Enterprise teams building AI agents that interact with external tools face a chronic shortage of high-quality training data. Manual annotation is expensive, production data carries privacy risks, and public datasets rarely capture multi-turn tool use. According to a paper published on arXiv, researchers have developed StateGen, a synthetic data generation platform designed to address this gap.
StateGen orchestrates a four-role LLM loop: a persona-conditioned user simulator, an agent under test, a state-grounded tool simulator, and a multi-axis LLM judge. The architectural core is an authoritative state manager that maintains a structured world-state object across conversation turns. The paper describes this as enforcing a "backend-is-truth" invariant, which by construction eliminates the dominant class of tool-call hallucinations.
How StateGen Works
The platform produces scored, reasoning-trace-rich training conversations. The four roles interact as follows:
- Persona-conditioned user simulator: Generates diverse user queries based on a 23-dimensional trait vector, enabling persona-driven variation.
- Agent under test: The LLM being trained to use tools.
- State-grounded tool simulator: Simulates tool responses based on the shared state object, ensuring consistency.
- Multi-axis LLM judge: Evaluates the conversation on multiple criteria, providing a score.
StateGen extends naturally to hierarchical multi-agent settings by declaring sub-agents as tools, all sharing the same state object. This allows the platform to generate data for complex workflows where multiple agents collaborate.
Performance and Evaluation
The researchers reported results on 64,698 evaluated conversations across three production corpora. Key metrics include:
| Metric | Value |
|---|---|
| Tool-call hallucination score | 9.66 / 10 |
| Persona trait vector dimensions | 23 |
| Evaluated conversations | 64,698 |
| External systems compared | 8 |
A cleanly separated train and golden evaluation set split confirmed that the generated data is not memorization bait, as shown by per-criterion gap analysis.

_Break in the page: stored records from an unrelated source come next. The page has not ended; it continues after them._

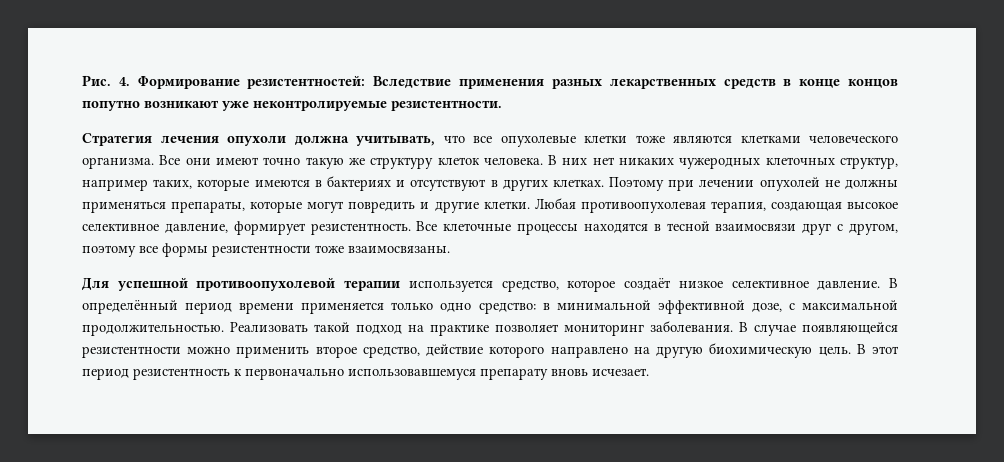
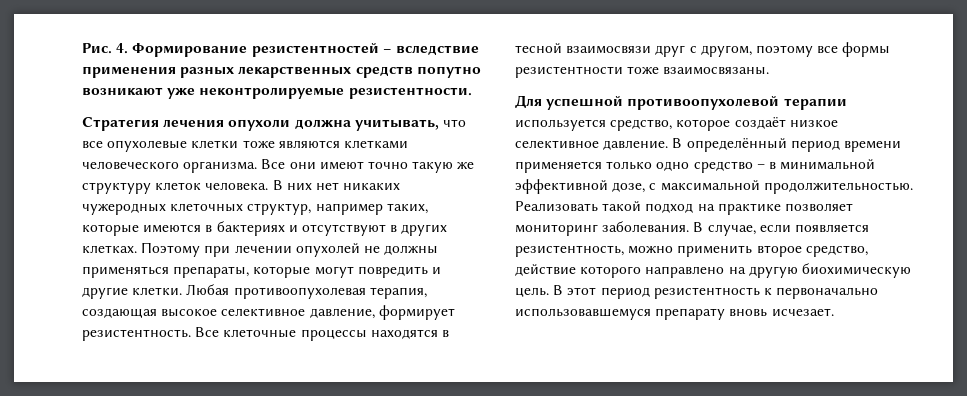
- Рис. 4. Формирование резистентностей: Вследствие применения разных лекарственных средств в конце концов попутно возникают уже неконтролируемые резистентности.
+ Рис. 4. Формирование резистентностей – вследствие применения разных лекарственных средств попутно возникают уже неконтролируемые резистентности.
- В определённый период времени применяется только одно средство: в минимальной эффективной дозе, с максимальной продолжительностью.
+ В определённый период времени применяется только одно средство – в минимальной эффективной дозе, с максимальной продолжительностью.
- В случае появляющейся резистентности можно применить второе средство, действие которого направлено на другую биохимическую цель.
+ В случае, если появляется резистентность, можно применить второе средство, действие которого направлено на другую биохимическую цель.

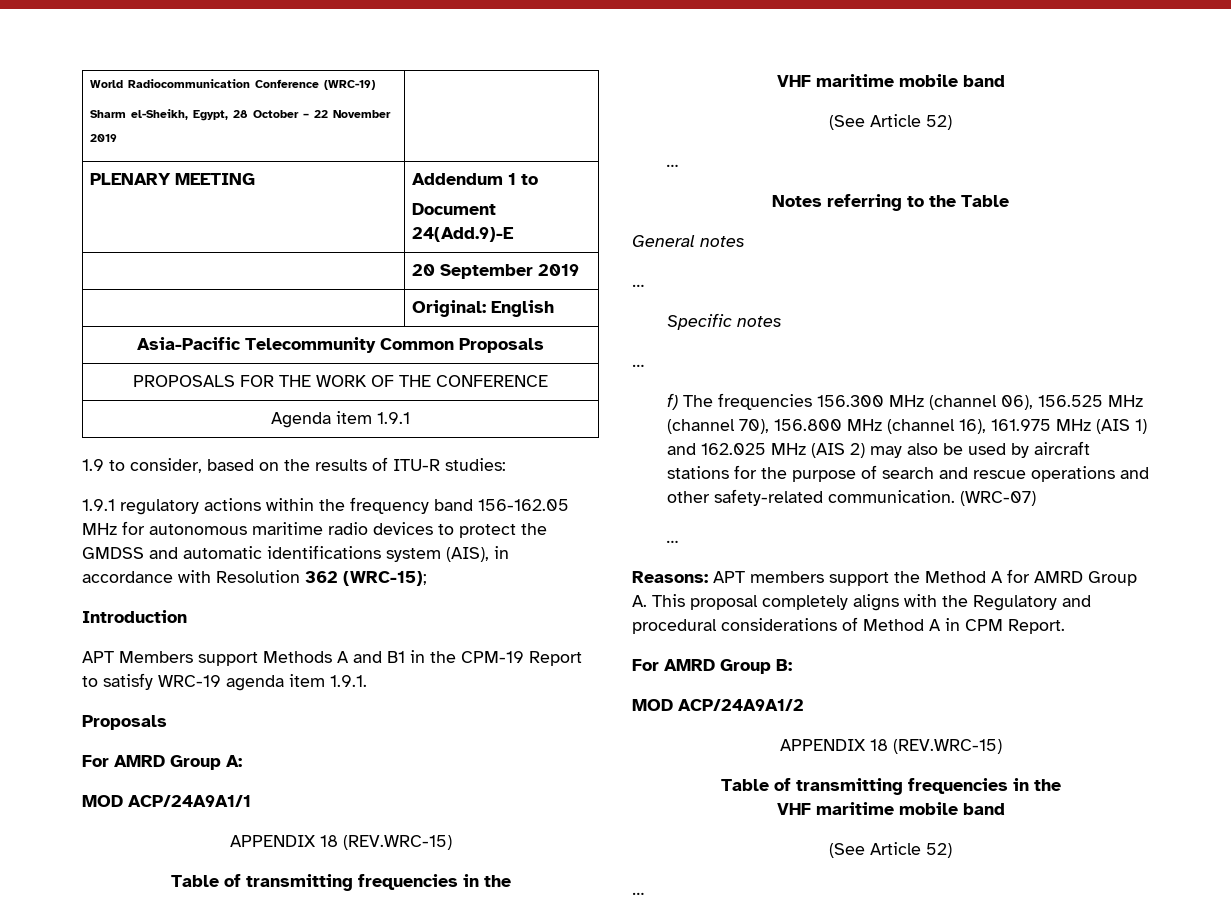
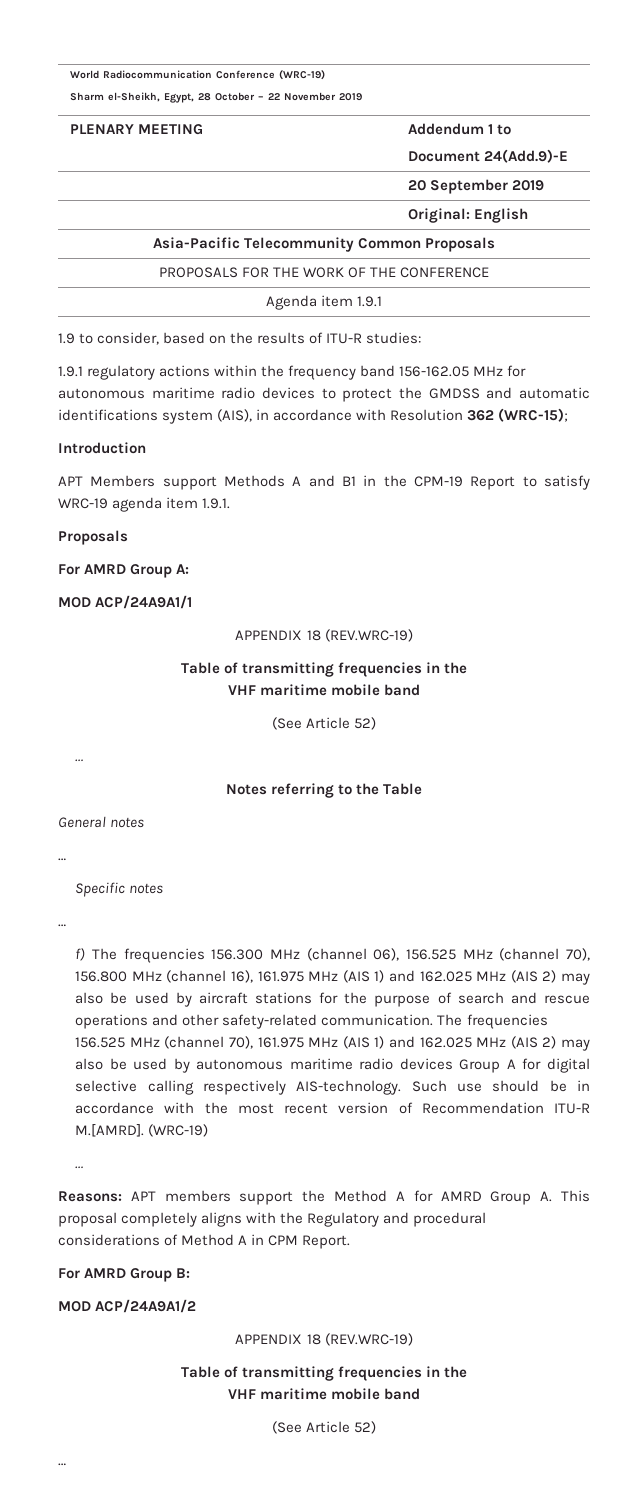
  MOD ACP/24A9A1/1
- APPENDIX 18 (REV.WRC-15)
+ APPENDIX 18 (REV.WRC-19)
- (WRC-07)
+ The frequencies 156.525 MHz (channel 70), 161.975 MHz (AIS 1) and 162.025 MHz (AIS 2) may also be used by autonomous maritime radio devices Group A for digital selective calling respectively AIS-technology. Such use should be in accordance with the most recent version of Recommendation ITU-R M.[AMRD]. (WRC-19)
  MOD ACP/24A9A1/2
- APPENDIX 18 (REV.WRC-15)
+ APPENDIX 18 (REV.WRC-19)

Comparison with Existing Platforms
According to the paper, comparison with eight external systems revealed that no single publicly available platform combines multi-turn generation, state-grounded tool simulation, hierarchical multi-agent support, and built-in judge scoring. StateGen unifies all these capabilities in one platform.
Implications for Enterprise AI
For organizations developing tool-augmented LLMs for supply chain, logistics, or trade applications, StateGen offers a way to generate large volumes of realistic training data without exposing sensitive production data. The platform's ability to produce scored conversations with reasoning traces could accelerate the development of AI agents that reliably interact with APIs, databases, and enterprise systems. The 23-dimensional persona vector also allows fine-grained control over user behavior, enabling the simulation of diverse scenarios that reflect real-world usage patterns.